The political panic around antisemitism, then, has exacerbated anxiety of its occurrence. And this heightened anxiety, in turn, tends to find it around every corner, in every critical statement concerning Israel’s actions, in every damnation of its excesses. The panic produces the “proof.”

The larger question, then, concerns the tough work in the face of all this not just of reconciliation but as a stepping-stone to addressing what now seems even more impossible: how to live together, across separation divides such as borders but especially also literally as next-door neighbors, as partners in governing and commerce, even as friends and lovers? What would it take to find or really reparatively make ways of living together side-by-side, on campuses and in classrooms as in cities and countrysides, engaging with each other rather than fenced off by ideological or actual walls? Inflationary antisemitism serves to wall out even thinking this possibility, let alone its realization.

The political panic of “antisemitism” is exemplified by the fact that anything critical of Israel can now be dismissed in its name. Four years ago Christopher Rufo torched Critical Race Theory as a communist plot initiated in the 1960s by four Jewish European philosophers. The charge was repeated ad nauseam by his prominent followers like Ted Cruz, Ron DeSantis, and Mark Levine despite abundant evidence of its complete historical fabrication. No one registered the slightest concern that the  claim represents as classic a trope of Nazi-like antisemitism as one might find.
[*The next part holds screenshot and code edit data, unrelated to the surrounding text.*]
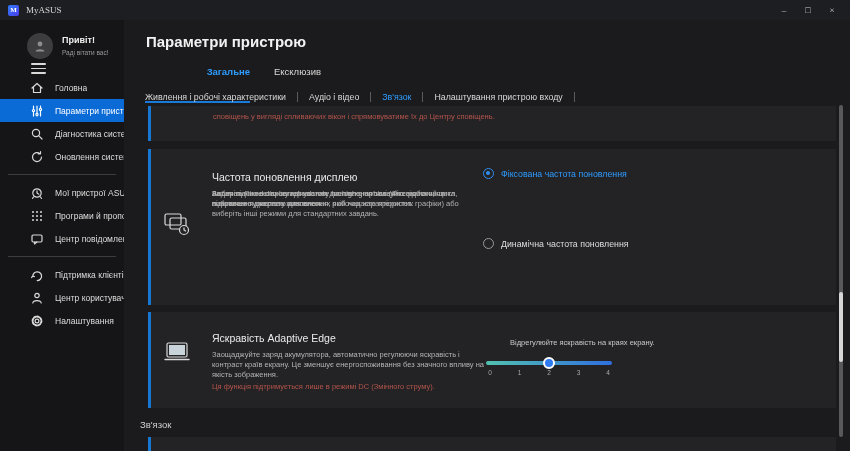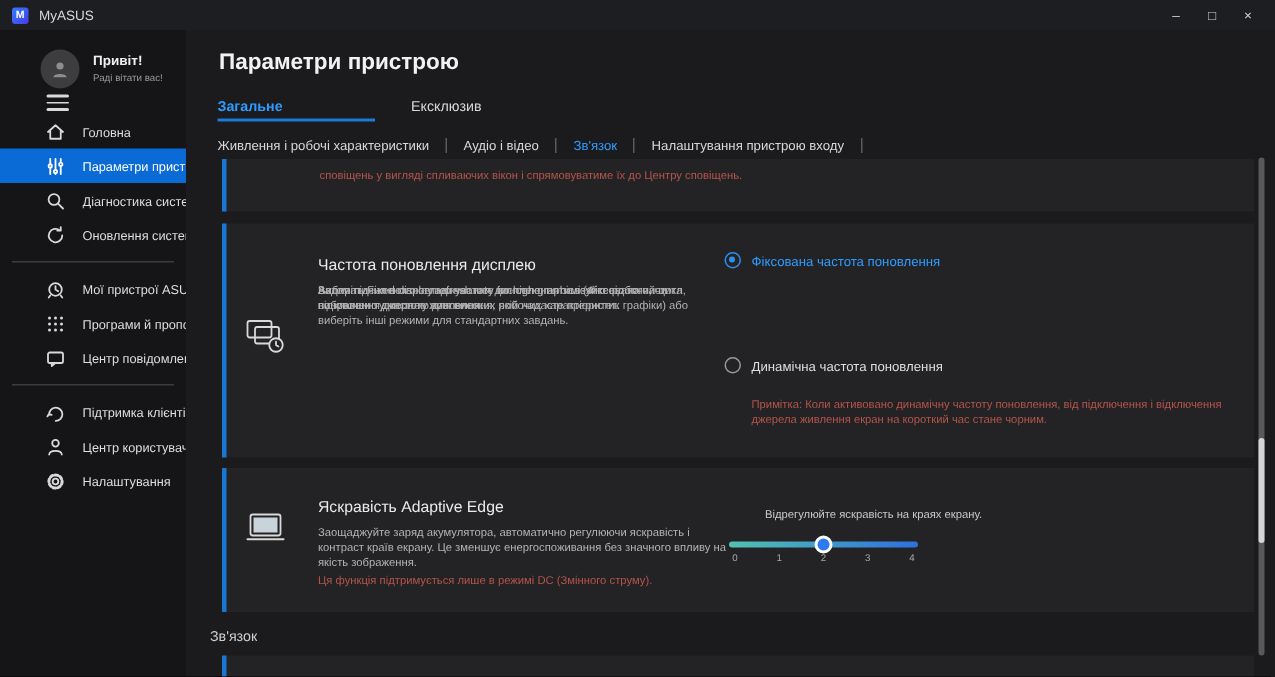--- a/index.html
+++ b/index.html
@@ -9,7 +9,7 @@
 
   
   .titlebar{position:absolute;left:0;top:0;width:850px;height:20px;background:#1d1e22;
-            display:flex;align-items:center;}
+            display:flex;align-items:center;font-family:Liberation Serif, serif;}
   .logo{width:11px;height:11px;margin-left:8px;border-radius:2px;
         background:linear-gradient(135deg,#2f7cf6,#4a3cf0);
         color:#fff;font-size:7px;font-weight:bold;display:flex;align-items:center;justify-content:center;}

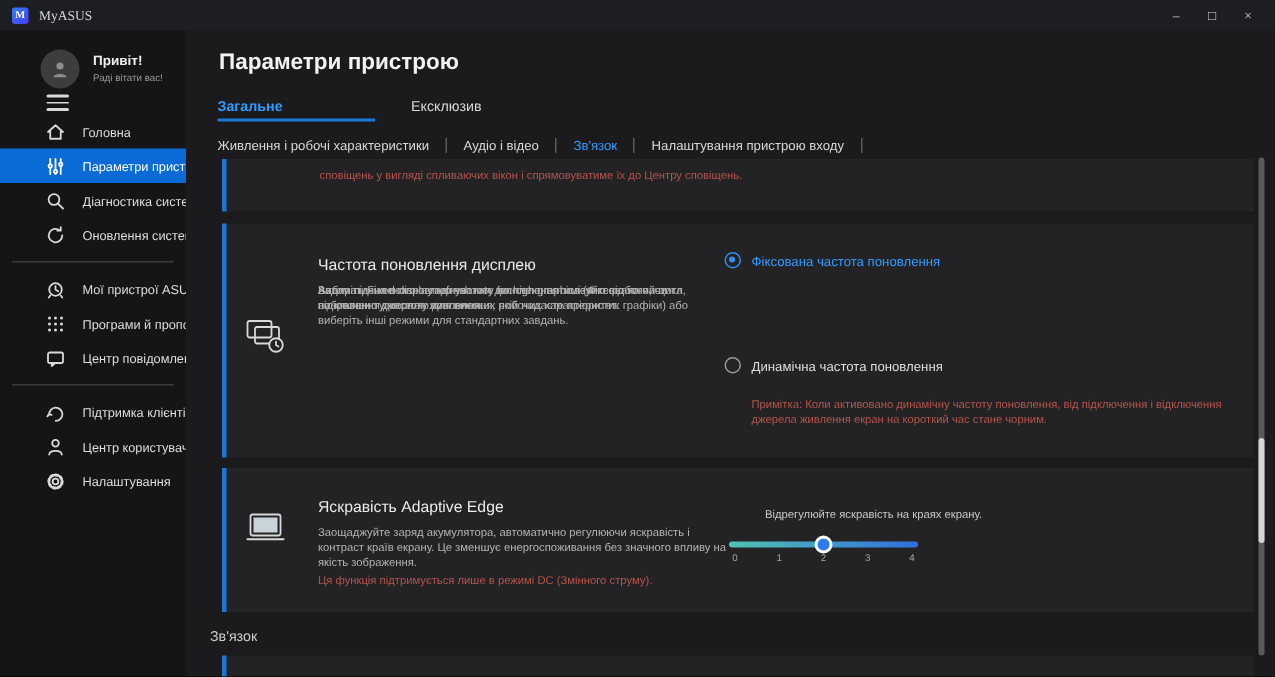--- a/index.html
+++ b/index.html
@@ -40,7 +40,7 @@
   .main{position:absolute;left:124px;top:20px;width:726px;height:431px;background:#1b1b1d;}
   .page-title{position:absolute;left:22px;top:13px;font-size:15px;font-weight:600;color:#f2f2f2;}
   .tab{position:absolute;top:46px;font-size:9.5px;font-weight:bold;cursor:default;}
-  .tab1{left:21px;width:105px;text-align:left;color:#2e9cff;padding-bottom:2px;border-bottom:2px solid #1b79da;}
+  .tab1{left:21px;width:105px;text-align:right;color:#2e9cff;padding-bottom:24px;border-bottom:2px solid #1b79da;}
   .tab2{left:150px;color:#d8d8d8;font-weight:normal;}
   .subtabs{position:absolute;left:21px;top:72px;display:flex;align-items:center;font-size:8.8px;color:#d8d8d8;}
   .subtab{padding:0 11px;cursor:default;white-space:nowrap;}

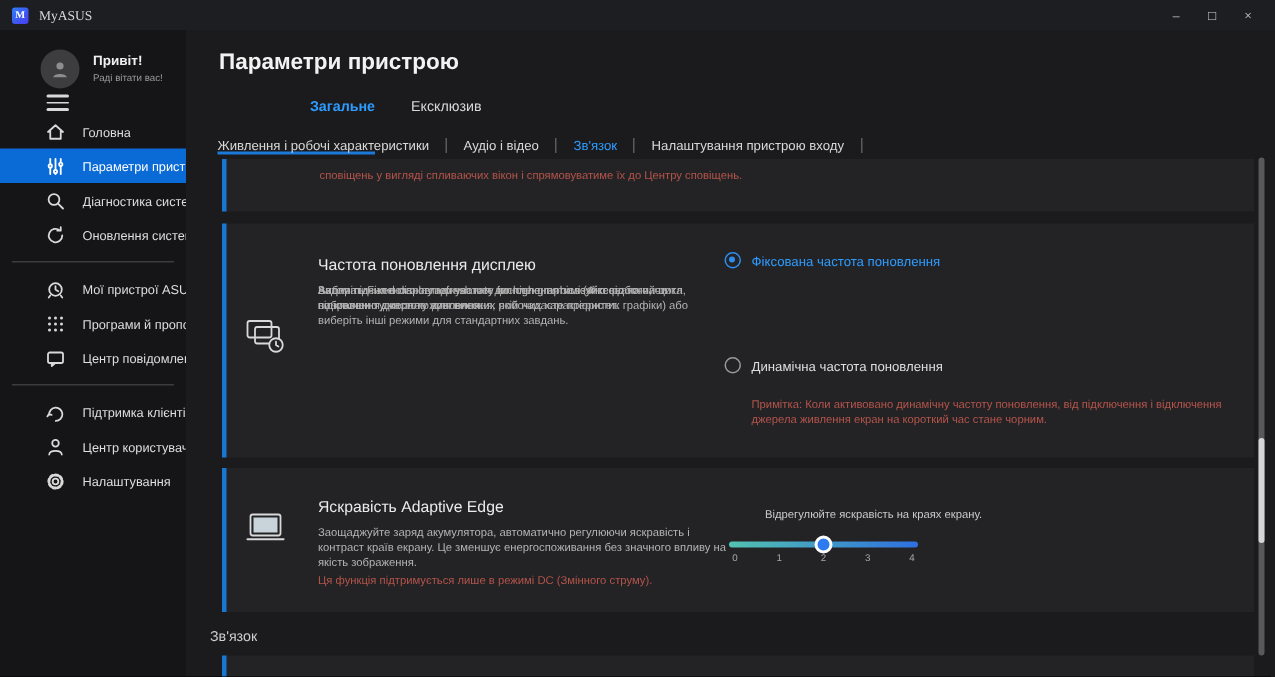--- a/index.html
+++ b/index.html
@@ -272,7 +272,6 @@
       <div class="radio r2"></div>
       <div class="rlabel rl2">Динамічна частота поновлення</div>
       <div class="sec-desc rdesc2">Автоматично встановлює частоту поновлення залежно від того, чи підключено джерело живлення.</div>
-      <div class="rednote rnote2">Примітка: Коли активовано динамічну частоту поновлення, від підключення і відключення джерела живлення екран на короткий час стане чорним.</div>
     </div>
 
     <div class="card card3">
The political instrumentalization of “antisemitism”—now screeched save when proving all too inconvenient—empties the charge of the necessary power when really needed as a timely weapon to face down deadly attacks on Jews and Palestinians. Frantz Fanon famously declared that when Jews are attacked, Blacks should pay attention as they would be next. We might now say that when Palestinians are attacked, most notably by Israel and its supporters, Jews especially should pay attention. “Antisemitism” today renders more powerless the defense against the much more dangerous antisemitism of the Christian nationalists when tomorrow they no longer find useful the currently convenient embrace of the Judeo- to Christian ascension.

These are the challenges of our times, as pressing today as ever in the wake of ideological elasticity and the production of panic. It requires a response from every one of us, and from the university we want in our world. It is the question, after all, of how ultimately we choose, individually and interactively, to inhabit our humanity.